Watts writes that when you combine wu-hsin, or “no mind,” with wu-nien, or “no thought,” you free your mind to act while thinking, without trying to second-guess or control it. The point of this un-self-consciousness is not to be unaware of what’s happening around you or within you, but to shift your attention away from conscious cognitive processes and toward a spontaneous and creative state. This involves just observing thoughts come and go, without suppressing them, holding onto them, or trying to interfere with them.
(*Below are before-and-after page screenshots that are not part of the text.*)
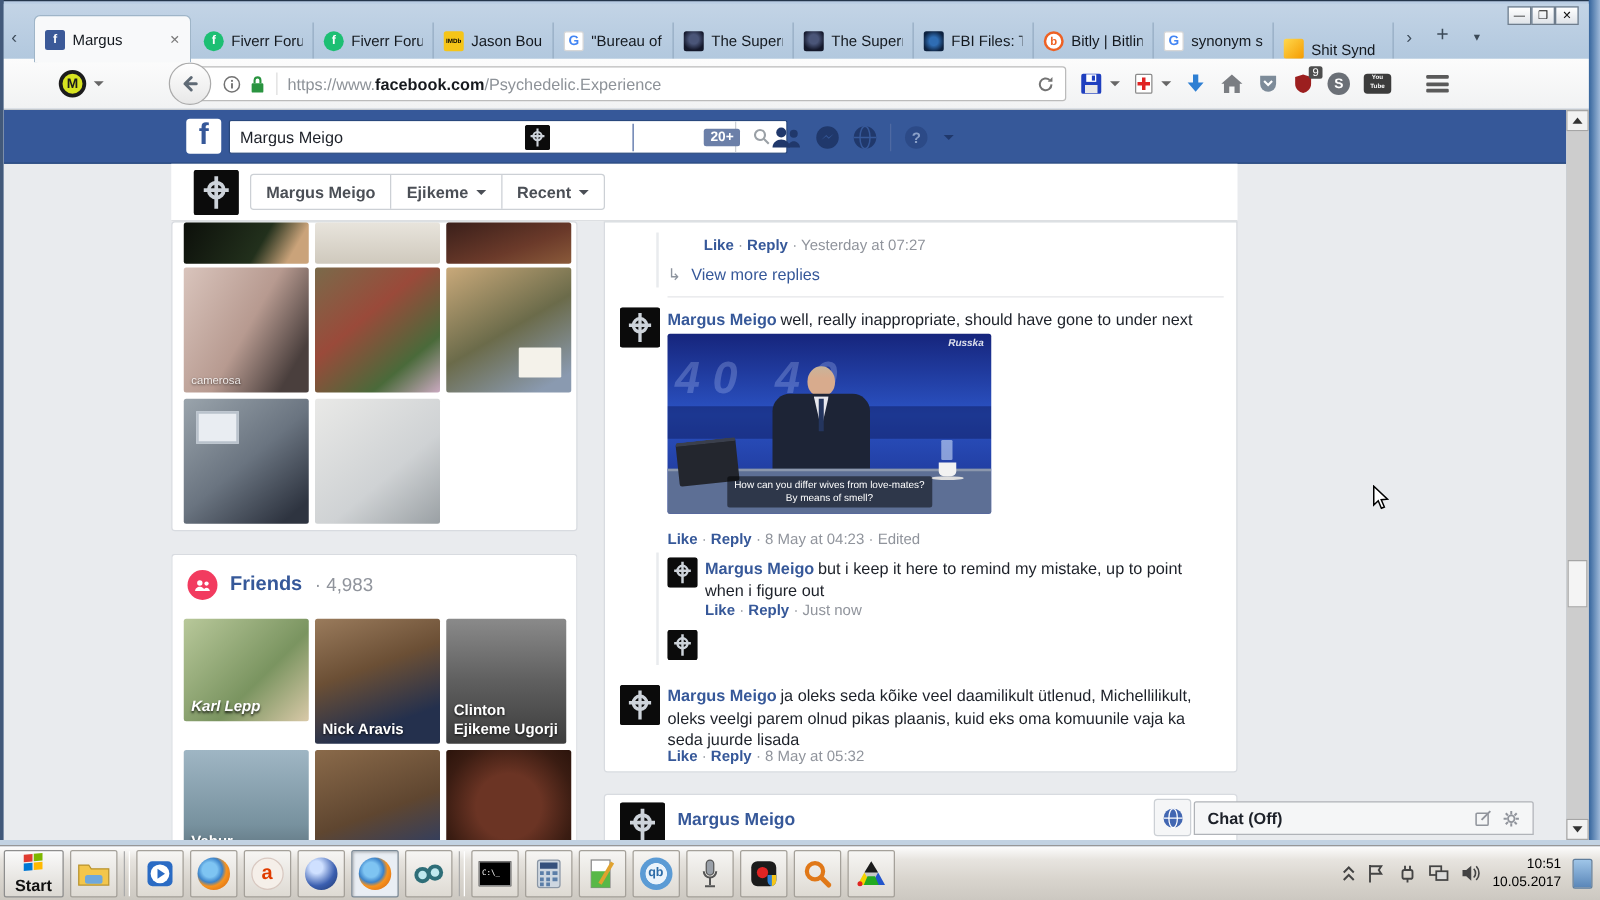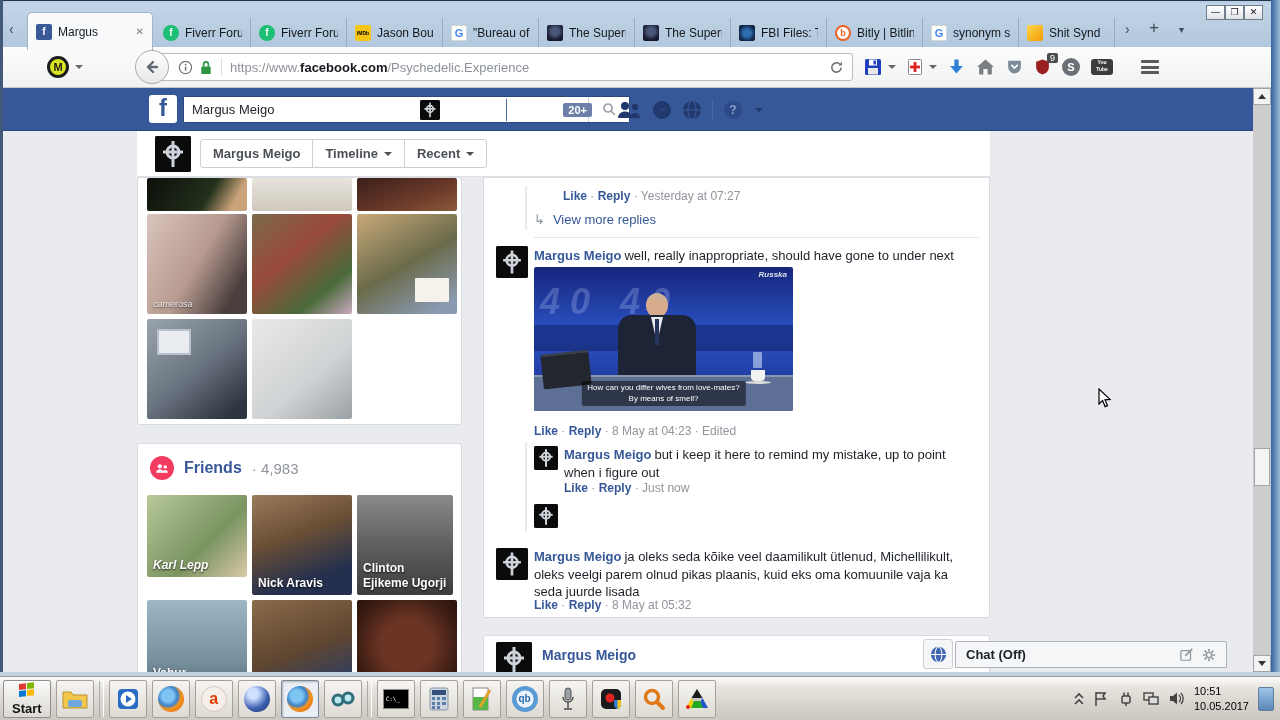--- a/index.html
+++ b/index.html
@@ -154,7 +154,7 @@
         <span class="fav fav-g">G</span>
         <span class="tlabel">synonym s</span>
       </div>
-    <div class="tab" style="left:1016px;">
+    <div class="tab" style="left:1016px;align-items:flex-end;">
         <span class="fav fav-sun"></span>
         <span class="tlabel">Shit Synd</span>
       </div>

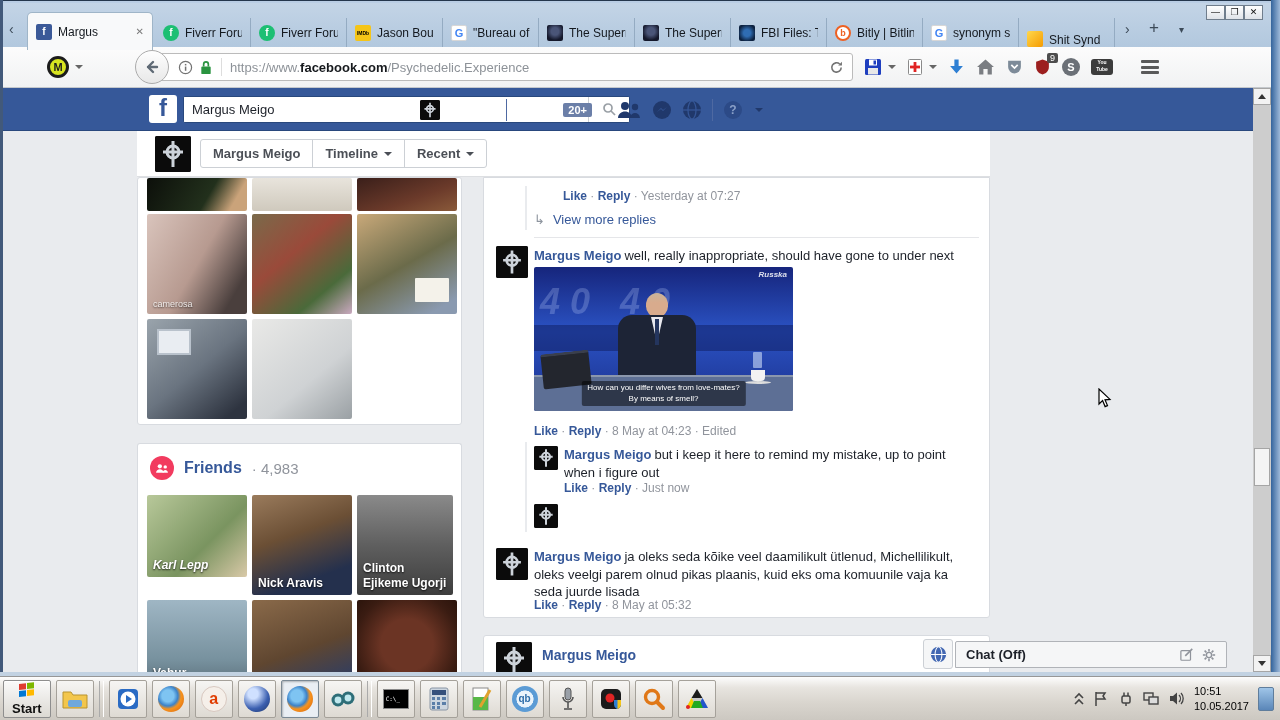--- a/index.html
+++ b/index.html
@@ -311,7 +311,7 @@
             <span>Margus Meigo</span>
           </div>
         <div class="pill">
-            <span>Timeline</span>
+            <span>Ejikeme</span>
             <span class="caret" style="border-top-color:#4b4f56;margin-left:0;"></span>
           </div>
         <div class="pill">

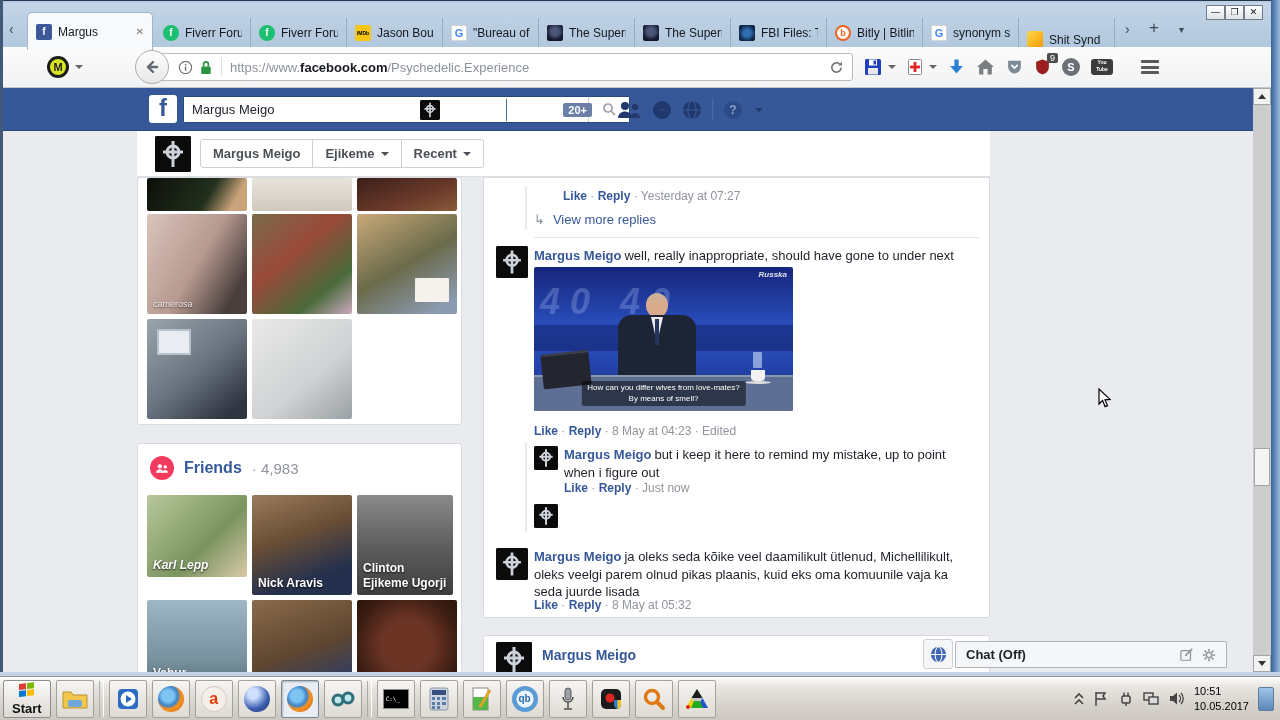--- a/index.html
+++ b/index.html
@@ -96,7 +96,7 @@
   .qbtn.pressed{background:#e9eef4;border:1px solid #7a8894;box-shadow:inset 1px 1px 2px rgba(0,0,0,.25);}
   .qsep{width:3px;height:36px;margin-left:5px;border-left:1px solid #aaa;border-right:1px solid #fff;}
   .tray{margin-left:auto;display:flex;align-items:center;gap:9px;padding-right:6px;}
-  .clock{font-size:11px;color:#000;text-align:left;line-height:1.35;}
+  .clock{font-size:11px;color:#000;text-align:right;line-height:1.35;}
   .showdesk{width:14px;height:22px;background:linear-gradient(#9fc5e8,#5a86b8);border:1px solid #5f7d9c;border-radius:2px;}
   .cmdbox{width:26px;height:20px;background:#000;border:1px solid #888;color:#fff;font-family:"DejaVu Sans Mono",monospace;font-size:6px;line-height:18px;text-align:left;padding-left:2px;box-sizing:border-box;}
   .circ{border-radius:50%;}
(Shortform note: Much of Western thinking about mindfulness, including its emphasis on observing but not controlling your thoughts, is derived from Zen Buddhism and the concepts of wu-hsin and wu-nien. In Wherever You Go, There You Are, Jon Kabat-Zinn draws a distinction between thinking and the awareness required in mindfulness. He explains that thinking involves actively engaging with the flow of feelings and thoughts you experience, while mindfulness requires stepping back from those thoughts and feelings to simply observe them.)
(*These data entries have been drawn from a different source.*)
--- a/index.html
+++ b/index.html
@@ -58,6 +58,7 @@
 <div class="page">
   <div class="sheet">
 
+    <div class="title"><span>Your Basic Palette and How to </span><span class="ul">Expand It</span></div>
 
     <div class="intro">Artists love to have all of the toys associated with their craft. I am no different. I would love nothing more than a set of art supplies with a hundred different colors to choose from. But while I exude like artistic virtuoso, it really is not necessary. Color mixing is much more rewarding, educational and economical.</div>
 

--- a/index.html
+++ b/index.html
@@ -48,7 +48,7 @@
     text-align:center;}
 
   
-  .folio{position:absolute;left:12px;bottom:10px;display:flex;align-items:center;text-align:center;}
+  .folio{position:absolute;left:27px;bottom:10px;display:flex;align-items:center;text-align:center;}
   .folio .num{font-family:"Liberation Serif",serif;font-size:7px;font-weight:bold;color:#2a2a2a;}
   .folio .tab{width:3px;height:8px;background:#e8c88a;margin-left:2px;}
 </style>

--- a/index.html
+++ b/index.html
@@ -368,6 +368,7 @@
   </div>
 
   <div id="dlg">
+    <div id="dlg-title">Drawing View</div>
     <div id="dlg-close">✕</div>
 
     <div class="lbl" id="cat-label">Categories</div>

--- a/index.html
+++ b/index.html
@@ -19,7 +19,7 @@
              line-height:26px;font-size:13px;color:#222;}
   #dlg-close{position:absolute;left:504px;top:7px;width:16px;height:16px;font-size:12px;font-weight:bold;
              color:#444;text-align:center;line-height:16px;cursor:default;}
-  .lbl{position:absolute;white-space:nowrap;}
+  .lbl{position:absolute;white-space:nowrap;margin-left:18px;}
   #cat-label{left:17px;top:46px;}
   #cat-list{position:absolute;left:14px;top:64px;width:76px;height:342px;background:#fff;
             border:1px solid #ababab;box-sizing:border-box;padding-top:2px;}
According to Watts, Zen became a new school of Buddhism because it took a new and unique view of dhyana, a concept that Watts notes is often but inadequately translated as “meditation.” He explains that dhyana might be better understood as a state of awareness that’s focused on the present and unconstrained by false boundaries between “the knower, the knowing, and the known.” In other words, Zen teaches that when we enter a state of dhyana, we look beyond conventional separations to see the world for what it is.
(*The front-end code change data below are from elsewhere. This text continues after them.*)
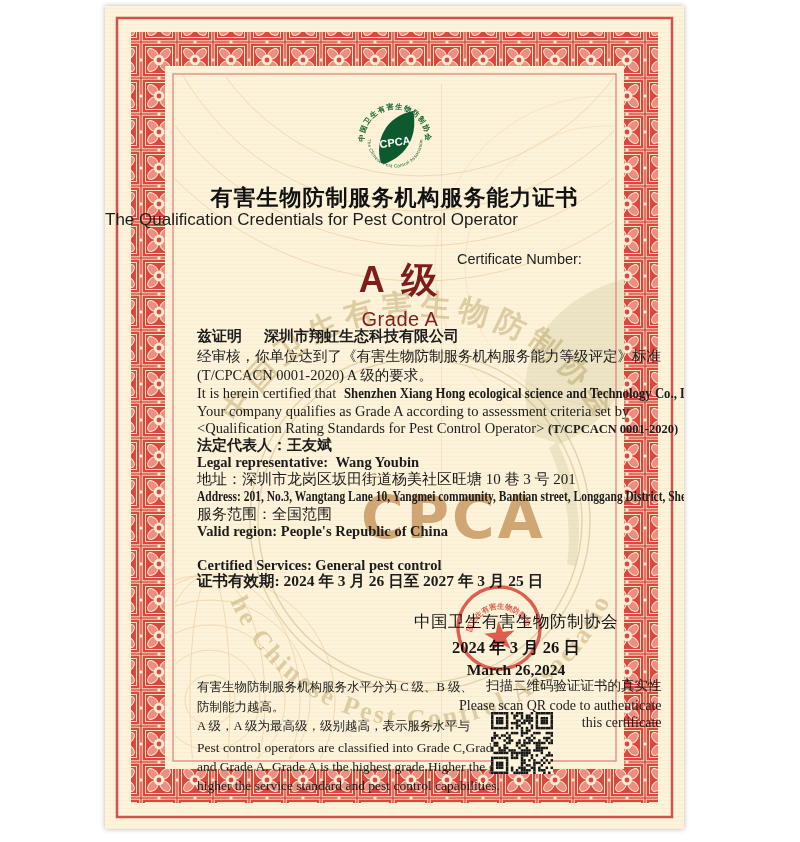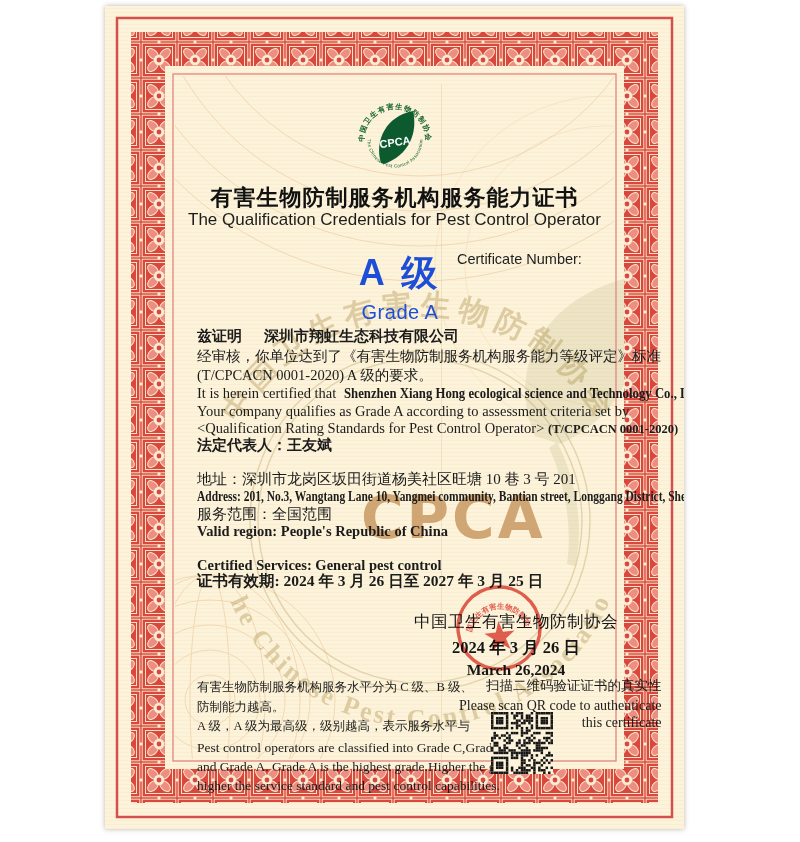--- a/index.html
+++ b/index.html
@@ -16,7 +16,7 @@
   .title-cn{position:absolute;left:0;top:177px;width:100%;text-align:center;
      font-family:"Liberation Sans","DejaVu Sans",sans-serif;font-weight:bold;
      font-size:22px;letter-spacing:1px;color:#111;}
-  .title-en{position:absolute;left:0;top:204px;width:100%;text-align:center;
+  .title-en{position:absolute;left:0;top:204px;width:100%;
      font-family:"Liberation Sans","DejaVu Sans",sans-serif;font-weight:500;
      font-size:17px;color:#1c1c1c;}
   .certno{position:absolute;left:352px;top:241px;color:#1a1a1a;}

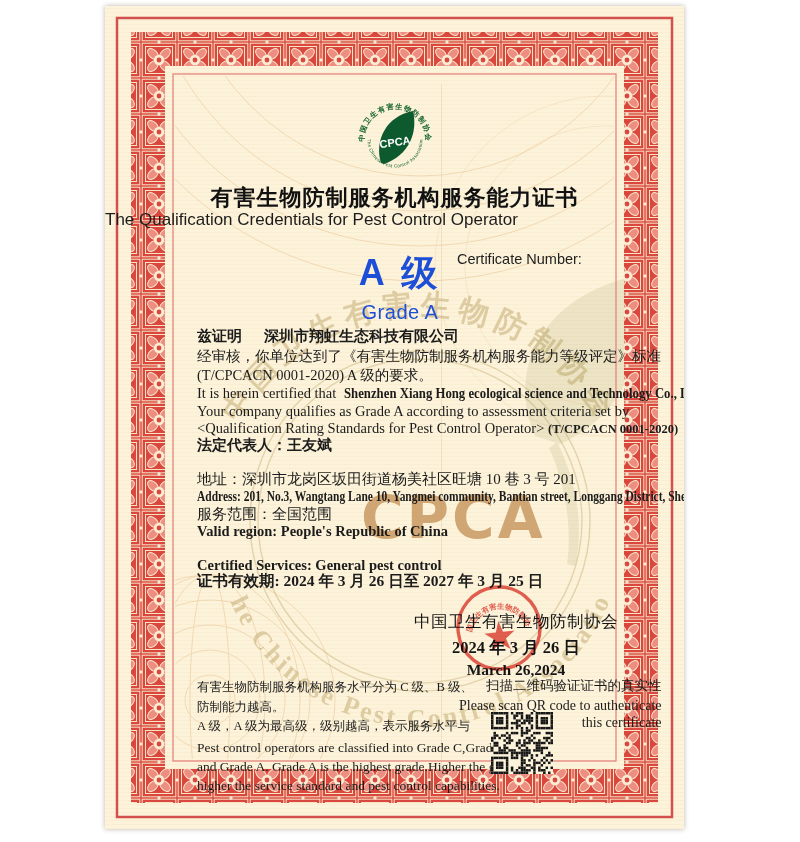--- a/index.html
+++ b/index.html
@@ -25,8 +25,8 @@
      font-weight:bold;letter-spacing:.5px;}
   .certno .l2{font-family:"Liberation Sans","DejaVu Sans",sans-serif;font-size:14.5px;
      margin-top:4px;color:#222;}
-  .grade{position:absolute;left:165px;top:243px;width:260px;text-align:center;
-     font-family:"Liberation Sans","DejaVu Sans",sans-serif;color:#1d4ed8;}
+  .grade{position:absolute;left:165px;top:250px;width:260px;text-align:center;
+     font-family:"Liberation Sans","DejaVu Sans",sans-serif;color:#7f1d1d;}
   .grade .big{font-size:36px;font-weight:bold;letter-spacing:4px;}
   .grade .en{font-size:20px;margin-top:3px;letter-spacing:.5px;}
   .bl{position:absolute;left:92px;white-space:nowrap;font-size:14.5px;color:#1b1b1b;line-height:16px;}

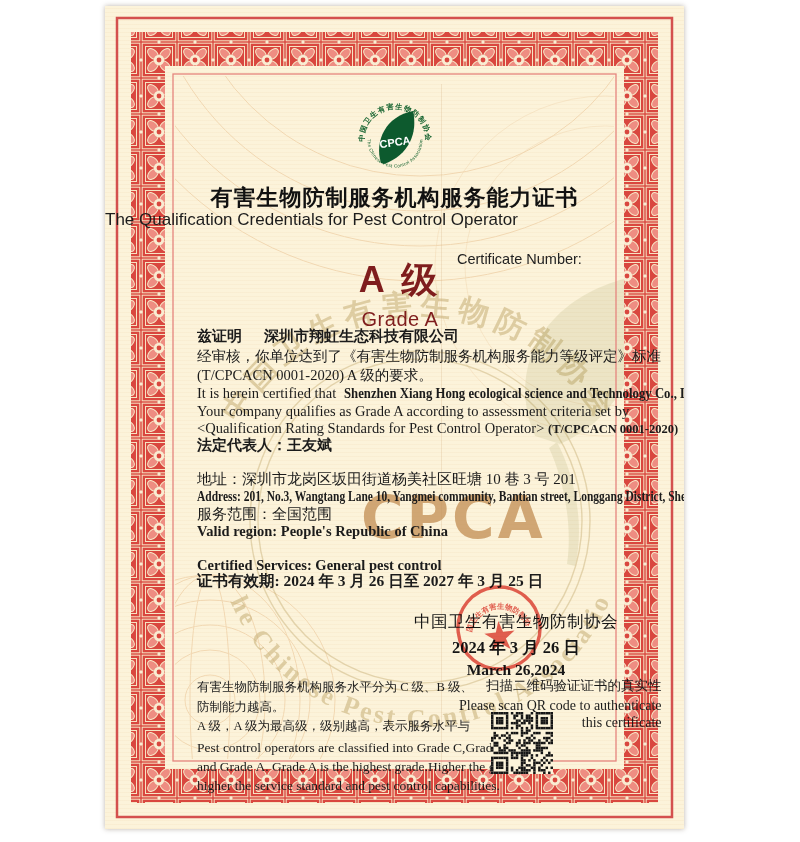--- a/index.html
+++ b/index.html
@@ -178,6 +178,9 @@
   </div>
   <div class="bl b txt" style="top:431px;font-size:15px">
     <span>法定代表人：</span><span>王友斌</span>
+  </div>
+  <div class="bl b txt" style="top:448px">
+    <span>Legal representative:</span>&nbsp;&nbsp;<span>Wang Youbin</span>
   </div>
   <div class="bl txt" style="top:465px;font-size:15px">地址：深圳市龙岗区坂田街道杨美社区旺塘 10 巷 3 号 201</div>
   <div class="bl b txt" style="top:483px;font-size:14px">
How Does Science Interpret the Experience of Dhyana?
Scholars, including scientists, offer multiple ways to interpret dhyana. Tim Lott writes that this Sanskrit word signifies emptiness. He explains that the basis of Zen is the idea that all of existence has a kind of “dynamic emptiness,” where matter and energy are the same and objects aren’t so much things that exist as events that happen. Lott points out that this squares with a modern scientific understanding of quantum physics (which some experts say posits a kind of emptiness where objects and events are just temporary and quantum particles blink in and out of existence, only manifesting in space-time when there’s an observer).
Watts’s explanation of dhyana as a state of awareness unconstrained by boundaries might also call to mind phenomena explored in neuroscience. The experience of dhyana he describes in some ways parallels the experiences of people who have undergone brain traumas localized to one hemisphere of the brain. In My Stroke of Insight, Jill Bolte Taylor writes that when she had a stroke in her left hemisphere, her left brain’s capacity for logic and judgment was silenced while her right brain’s capacity for empathy and stillness was heightened.
Taylor explains that to the right brain, there’s no sense of time, there aren’t boundaries but relationships to observe, and there are no value judgments to dismiss new experiences. The right brain perceives itself and the world as on a continuum, rather than composed of separate entities (just as Watts writes that dhyana does away with the boundaries among the knower, the knowing, and the known). Taylor concludes that we all have the brain circuits to feel the sense of connection she experienced—which may be something like dhyana.
Why Should You Learn Zen?
Watts also discusses why you might want to practice Zen. In this section of the guide, we’ll explore why Zen is still relevant in modern life and explain what changes you might experience by expressing it in your life.
Why Is Zen Still Relevant?
One reason to dedicate time and attention to learning the principles of Zen is that they’re still very relevant. Watts writes that though Zen arose in a time and place that’s very different from what people experience in the West today, it can still help you learn some kinds of knowledge—and unlearn other kinds.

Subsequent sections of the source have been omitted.